┌──
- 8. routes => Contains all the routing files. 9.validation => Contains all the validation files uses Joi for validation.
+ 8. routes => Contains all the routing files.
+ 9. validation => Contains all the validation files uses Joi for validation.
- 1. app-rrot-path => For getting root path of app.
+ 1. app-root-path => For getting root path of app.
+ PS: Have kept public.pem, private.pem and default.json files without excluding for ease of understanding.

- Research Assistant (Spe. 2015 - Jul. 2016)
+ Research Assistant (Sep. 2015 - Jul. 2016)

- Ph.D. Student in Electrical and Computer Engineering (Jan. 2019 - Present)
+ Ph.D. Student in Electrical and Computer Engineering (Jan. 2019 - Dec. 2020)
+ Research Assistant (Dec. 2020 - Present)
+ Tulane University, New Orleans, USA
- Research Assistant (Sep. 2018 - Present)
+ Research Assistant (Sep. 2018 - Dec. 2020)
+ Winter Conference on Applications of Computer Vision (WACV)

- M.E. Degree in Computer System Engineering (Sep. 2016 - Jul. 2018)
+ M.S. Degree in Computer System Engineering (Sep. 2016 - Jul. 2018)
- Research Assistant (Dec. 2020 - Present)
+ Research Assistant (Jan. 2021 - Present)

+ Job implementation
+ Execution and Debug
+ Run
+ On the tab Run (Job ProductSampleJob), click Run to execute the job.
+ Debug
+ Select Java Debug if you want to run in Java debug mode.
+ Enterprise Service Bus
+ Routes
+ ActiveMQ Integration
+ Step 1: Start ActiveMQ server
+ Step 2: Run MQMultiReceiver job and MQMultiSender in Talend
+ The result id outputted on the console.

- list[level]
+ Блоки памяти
└──
TASK STATEMENT: Each line that holds the word "path" should be extracted from the records.

ANSWER SPACE:
- 1. app-rrot-path => For getting root path of app.
+ 1. app-root-path => For getting root path of app.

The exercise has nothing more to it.